I commented there, but just wanted to add here that you did a great job, and also recommend anyone with an interest in the relationship between PDO, possession, and results check this out.

I'm wondering if there will ever come a time where we can come up with a certain "base" or "normalized" PDO for each team besides assuming they will always regress to 100.

I'm thinking maybe something that looks at each player's 3 year rolling average of shooting %, shot volume/60, and 5 on 5 average TOI. And for goalies, a 3 year rolling save % and average games played per season. You'd then come up with an expected shooting perecentage and save percentage for your team, and voila: base or expected PDO.

One issue I forsee with this would be not enough historical data for rookies or sophmores (maybe the solution would be using a league average number).

Thanks! I originally tackled PDO as part of projecting standings using nothing but fancy stats, and I wasn't really satisfied with the knowledge that was out there in the internet, so I just really started to compile as much data as I could and look at it some more, and what I found is that, while PDO is helpful, it's not nearly as much of a factor as it's made out to be.

I mean, think about it. A lot of people will say that Colorado lucked into having the season that they did, and PDO definitely supports it. But Colorado fans will argue they have a goalie with world-class potential who is just starting to put it all together, and top-end forward talent that very few teams around the league can match, so of course they have high shooting and saving percentages. On top of that, Roy puts them in a position to make their own luck, like by pulling the goalie early (or on time when he's supposed to be pulled, as a lot of stats studies suggest). Are they wrong? I'm honestly not so sure, because the only counterargument to that is "well, you had a really high PDO so you must be lucky". Is that wrong? Well, I think just pointing to a number that's greater than 100 and supposing therefore unsustainable without looking further into it is pretty foolish.
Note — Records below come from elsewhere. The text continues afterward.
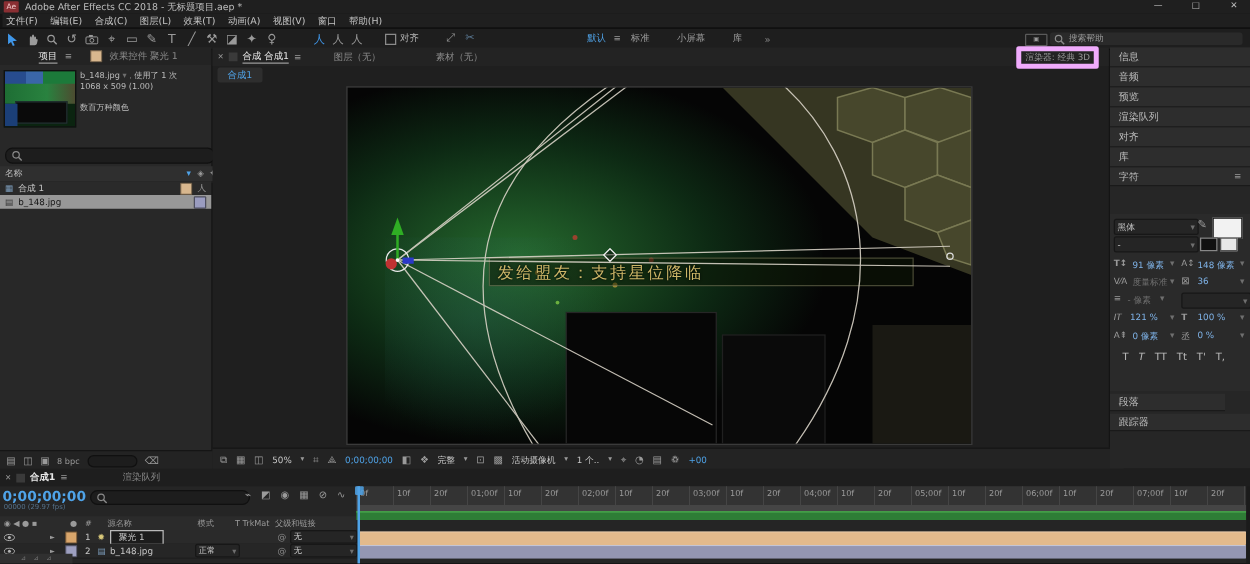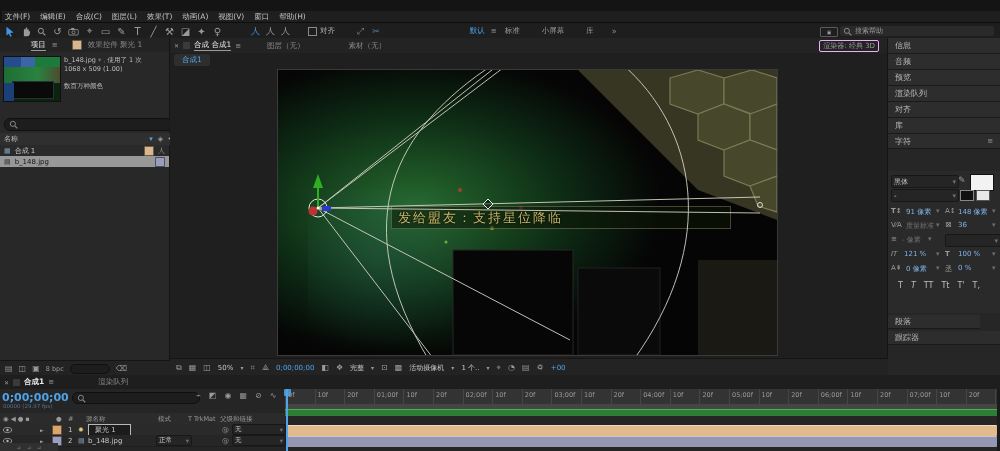"Adobe After Effects CC 2018" div.abs { html: none -> <div> <span>Ae</span> <span>Adobe After Effects CC 2018 - 无标题项目.aep *</span> <span>—</span> <span>□</span> <span>✕</span> </div> }
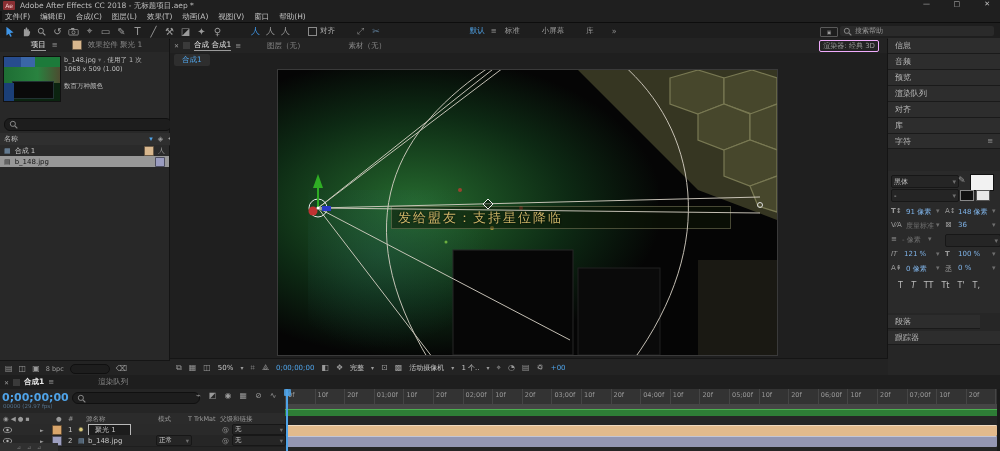"渲染器: 经典 3D" span { border: 1px solid #f0abfc -> 4px solid #f0abfc }
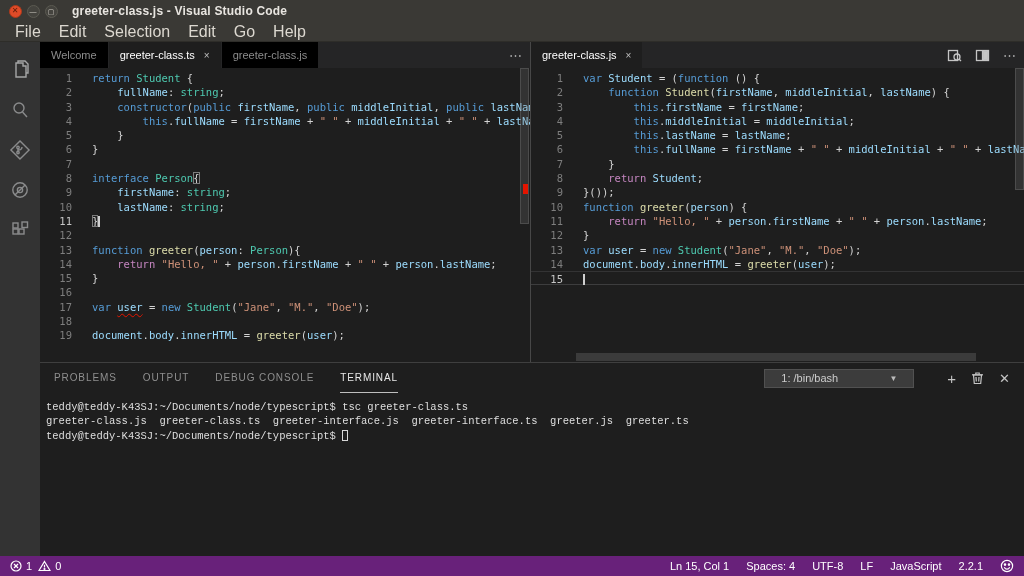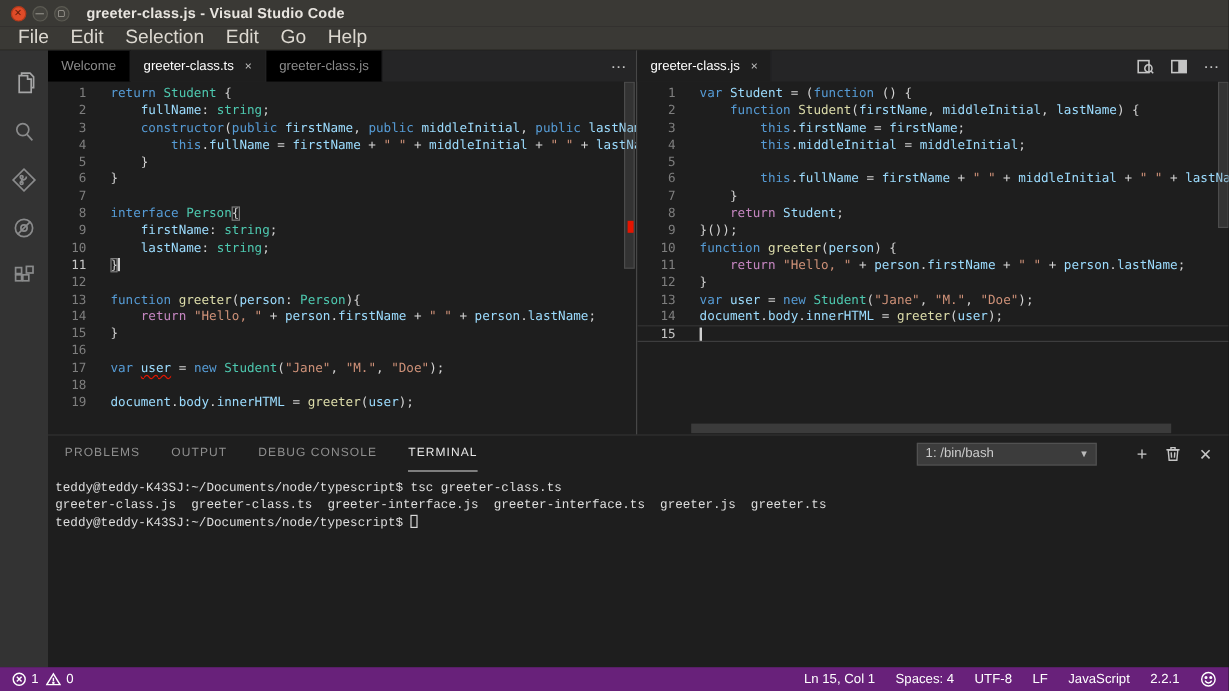"this.lastName = lastName;" span.ct { html: none -> <span><span> </span><span>this</span><span>.</span><span>lastName</span><span> = </span><span>lastName</span><span>;</span></span> }
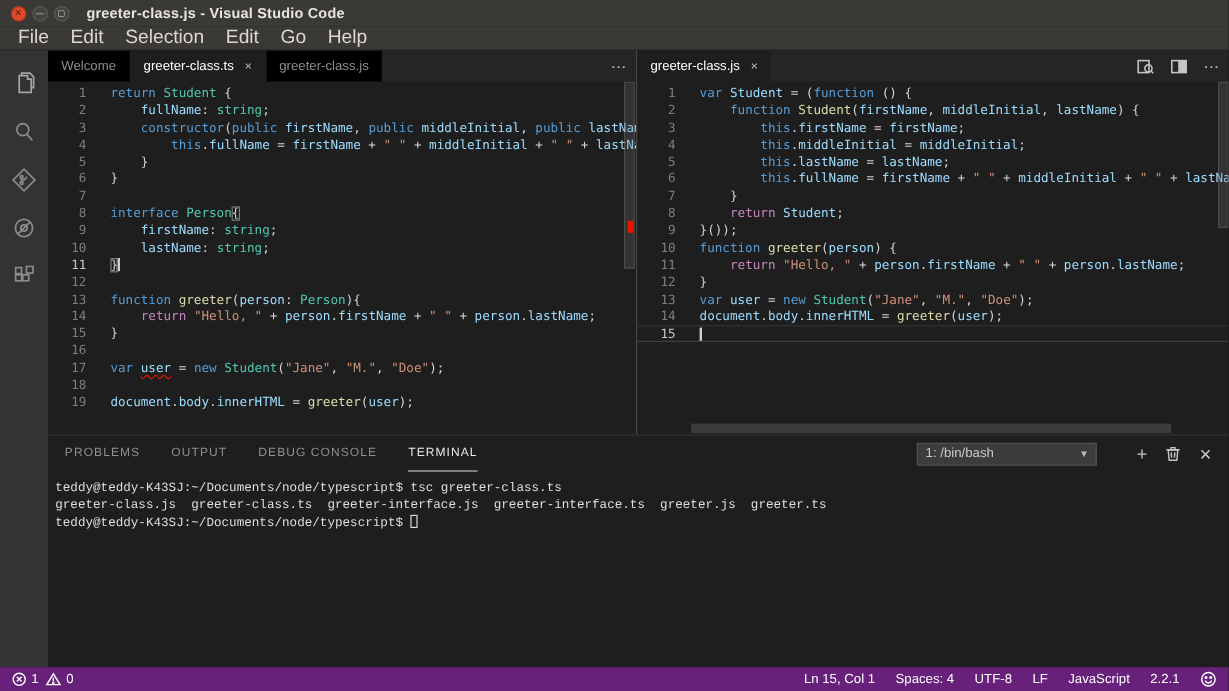"1: /bin/bash" .term-select { padding: 0 6px -> 0 16px }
I looked at each team's regression to the mean for 5v5 PDO, and it's drastically overstated. Yes, it happens, but it's pretty slight after about the 40-game mark. Meanwhile, we have teams like Toronto, Anaheim, and New Jersey who have had pretty "extreme" PDO values for a sample size that now exceeds 100 games. To say that only luck can explain that, to me, is a really tough sell. I'm not going to stand on a soapbox and say everything we know about PDO is wrong, but I will sit here and explain why I think the general knowledge on PDO is probably different from reality, and possibly by a significant margin. We just don't know that much about it. So I want to investigate it more still, but of course I don't have the time.

I'm thinking maybe something that looks at each player's 3 year rolling average of shooting %, shot volume/60, and 5 on 5 average TOI. And for goalies, a 3 year rolling save % and average games played per season. You'd then come up with an expected shooting perecentage and save percentage for your team, and voila: base or expected PDO.

One issue I forsee with this would be not enough historical data for rookies or sophmores (maybe the solution would be using a league average number).

I really like this idea. I'll probably play around with it in the fall if nobody else has by then, but I think you're sort of layout for the general formula is a really good starting point. A few more things to consider would be coaching and player changes, and then trying to find a way to integrate free agency or trades to get updated values, although for most players the difference I imagine would be pretty minor.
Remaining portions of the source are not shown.